Stock Market Result Update on Madras Cements for 2QFY2012 with an Neutral recommendation.
For 2QFY2012, Madras Cements (MAC) posted a robust performance, with net profit surging by 256.3% yoy to `111cr, which was in-line with our estimates. Strong bottom-line performance was on account of whopping 47.3% yoy growth in realization on a low base. (Realization of MAC, a predominantly south-based player had earlier suffered due to collapse in cement prices in south during 2QFY2011). However, dispatches fell by 9.3% yoy to 1.77mn tonnes due to continuing poor demand situation in the south. We remain Neutral on the stock.
OPM at robust 33.4%, driven by 47.3% yoy improvement in realization: MAC registered 27.6% yoy top-line growth to `819cr, driven by 33.7% yoy growth in the cement division’s revenue. However, revenue of the windmill division fell by 25.3% yoy due to lower operational capacity (MAC had sold 26.4MW during September 2010 and, thus, had higher operational capacity during the first two months of 2HFY2011).

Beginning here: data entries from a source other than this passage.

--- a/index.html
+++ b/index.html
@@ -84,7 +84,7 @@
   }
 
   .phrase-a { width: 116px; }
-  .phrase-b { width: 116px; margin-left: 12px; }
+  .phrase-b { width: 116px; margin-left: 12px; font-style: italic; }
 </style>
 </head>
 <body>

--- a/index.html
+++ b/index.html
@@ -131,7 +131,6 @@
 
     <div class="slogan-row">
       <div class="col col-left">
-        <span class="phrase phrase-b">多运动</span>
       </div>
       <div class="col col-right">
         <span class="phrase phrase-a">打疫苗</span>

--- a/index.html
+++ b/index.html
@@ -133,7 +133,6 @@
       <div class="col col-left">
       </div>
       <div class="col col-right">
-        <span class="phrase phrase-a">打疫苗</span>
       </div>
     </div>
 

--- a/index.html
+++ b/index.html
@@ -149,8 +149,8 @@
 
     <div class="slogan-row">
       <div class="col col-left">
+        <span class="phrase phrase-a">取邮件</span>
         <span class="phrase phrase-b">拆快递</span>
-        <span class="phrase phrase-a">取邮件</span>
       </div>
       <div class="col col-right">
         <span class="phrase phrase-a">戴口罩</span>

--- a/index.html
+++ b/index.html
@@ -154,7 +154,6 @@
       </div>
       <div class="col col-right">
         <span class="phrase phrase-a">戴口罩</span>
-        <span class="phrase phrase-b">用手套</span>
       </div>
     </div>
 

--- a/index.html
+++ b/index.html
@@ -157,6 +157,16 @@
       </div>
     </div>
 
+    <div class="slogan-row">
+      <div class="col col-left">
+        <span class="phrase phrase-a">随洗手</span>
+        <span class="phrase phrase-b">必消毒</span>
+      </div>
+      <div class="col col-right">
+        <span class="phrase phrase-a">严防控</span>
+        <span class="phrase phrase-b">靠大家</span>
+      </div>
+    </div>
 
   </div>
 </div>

Firm production discipline in the south during 2QFY2012 led to the phenomenal 47.3% yoy growth in cement realization. In fact, MAC’s realization was higher by 3.4% even on a qoq basis (vs. the qoq decline in realization reported by pan-India players such as ACC and UltraTech Cements), as cement prices declined sequentially in other regions during the quarter. A steep improvement in realization resulted in a 1,550bp yoy increase in OPM to 33.4% despite hike in raw-material, power and fuel and freight costs.

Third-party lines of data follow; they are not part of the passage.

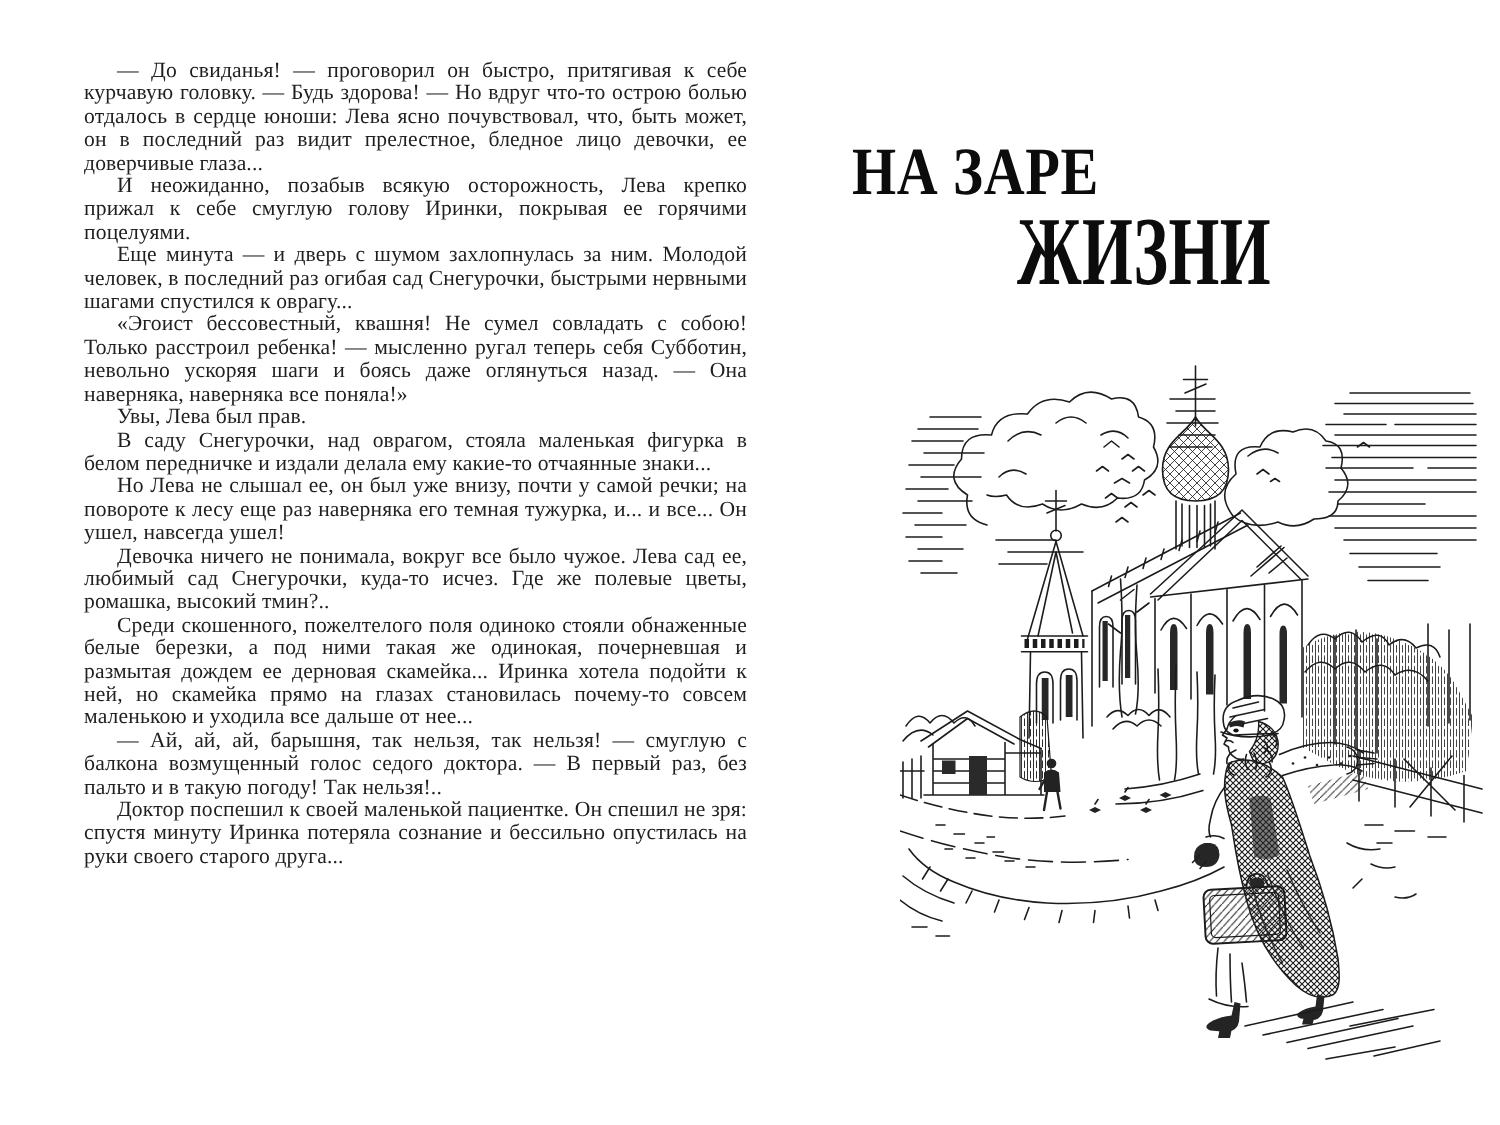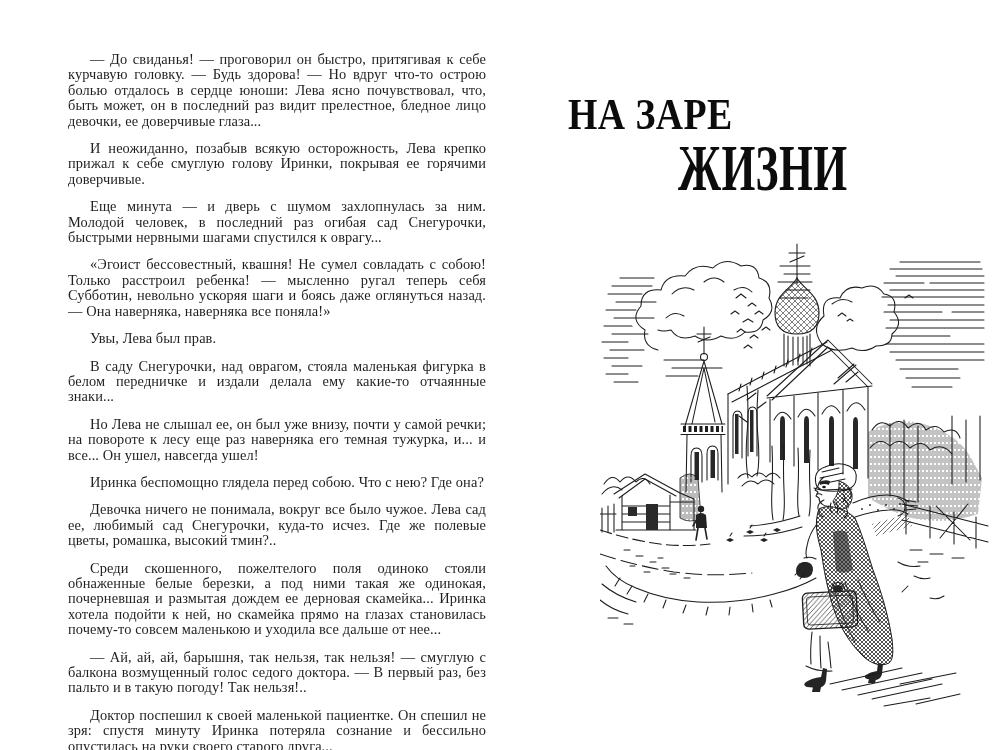--- a/index.html
+++ b/index.html
@@ -13,7 +13,7 @@
     font-size:14.4px;line-height:15.4px;color:#1f1f1f;
     text-align:justify;letter-spacing:.1px;
   }
-  .body-text p{margin:12px;text-indent:22px;}
+  .body-text p{margin:0;text-indent:22px;}
   
   .title-line{
     position:absolute;color:#0c0c0c;font-weight:700;line-height:1;

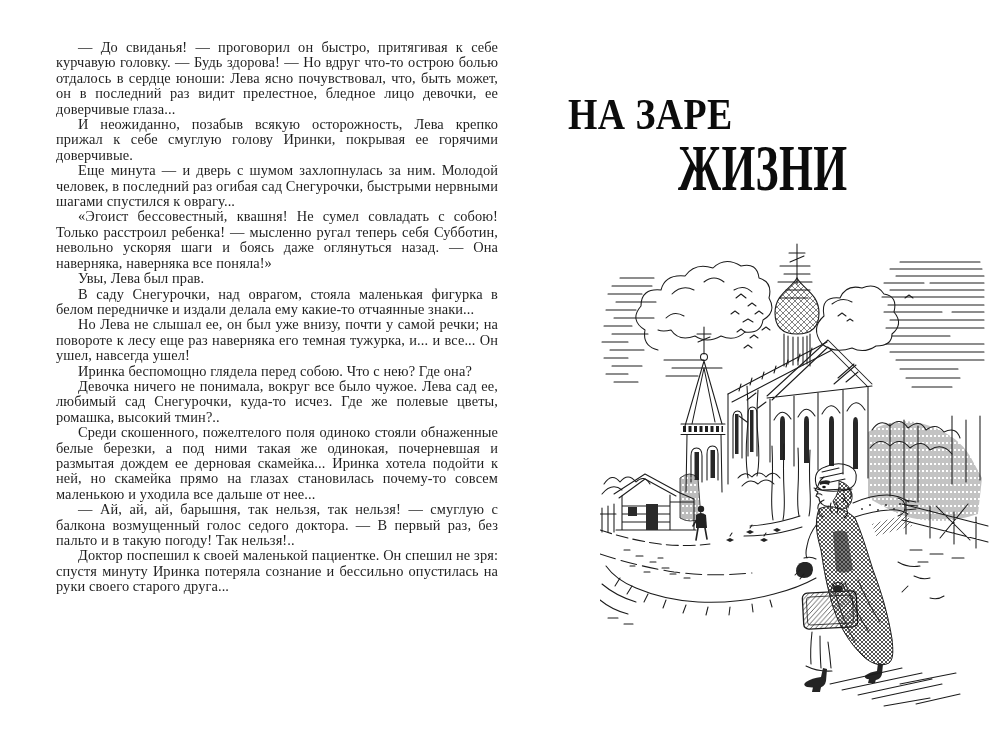--- a/index.html
+++ b/index.html
@@ -32,7 +32,7 @@
 
   <section class="body-text">
     <p>— До свиданья! — проговорил он быстро, притягивая к себе курчавую головку. — Будь здорова! — Но вдруг что-то острою болью отдалось в сердце юноши: Лева ясно почувствовал, что, быть может, он в последний раз видит прелестное, бледное лицо девочки, ее доверчивые глаза...</p>
-    <p>И неожиданно, позабыв всякую осторожность, Лева крепко прижал к себе смуглую голову Иринки, покрывая ее горячими доверчивые.</p>
+    <p>И неожиданно, позабыв всякую осторожность, Лева крепко прижал к себе смуглую голову Иринки, покрывая ее горячими поцелуями.</p>
     <p>Еще минута — и дверь с шумом захлопнулась за ним. Молодой человек, в последний раз огибая сад Снегурочки, быстрыми нервными шагами спустился к оврагу...</p>
     <p>«Эгоист бессовестный, квашня! Не сумел совладать с собою! Только расстроил ребенка! — мысленно ругал теперь себя Субботин, невольно ускоряя шаги и боясь даже оглянуться назад. — Она наверняка, наверняка все поняла!»</p>
     <p>Увы, Лева был прав.</p>

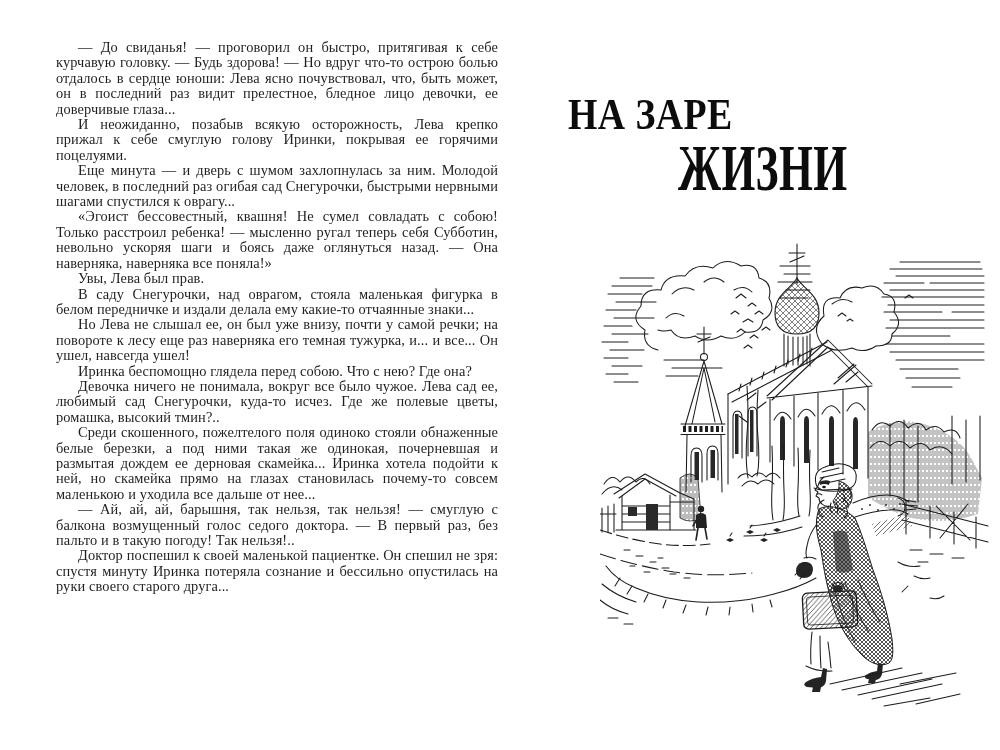--- a/index.html
+++ b/index.html
@@ -38,7 +38,6 @@
     <p>Увы, Лева был прав.</p>
     <p>В саду Снегурочки, над оврагом, стояла маленькая фигурка в белом передничке и издали делала ему какие-то отчаянные знаки...</p>
     <p>Но Лева не слышал ее, он был уже внизу, почти у самой речки; на повороте к лесу еще раз наверняка его темная тужурка, и... и все... Он ушел, навсегда ушел!</p>
-    <p>Иринка беспомощно глядела перед собою. Что с нею? Где она?</p>
     <p>Девочка ничего не понимала, вокруг все было чужое. Лева сад ее, любимый сад Снегурочки, куда-то исчез. Где же полевые цветы, ромашка, высокий тмин?..</p>
     <p>Среди скошенного, пожелтелого поля одиноко стояли обнаженные белые березки, а под ними такая же одинокая, почерневшая и размытая дождем ее дерновая скамейка... Иринка хотела подойти к ней, но скамейка прямо на глазах становилась почему-то совсем маленькою и уходила все дальше от нее...</p>
     <p>— Ай, ай, ай, барышня, так нельзя, так нельзя! — смуглую с балкона возмущенный голос седого доктора. — В первый раз, без пальто и в такую погоду! Так нельзя!..</p>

Outlook and valuation: Going ahead, cement prices in the southern region are expected to correct from current levels due to commissioning of new capacities. We expect MAC to post a 15.4% and 29.7% CAGR in its top line and bottom line over FY2011-13E. At the CMP, the stock is trading at EV/EBITDA of 5.3x and EV/tonne of US$85 on FY2013 estimates. We remain Neutral on the stock.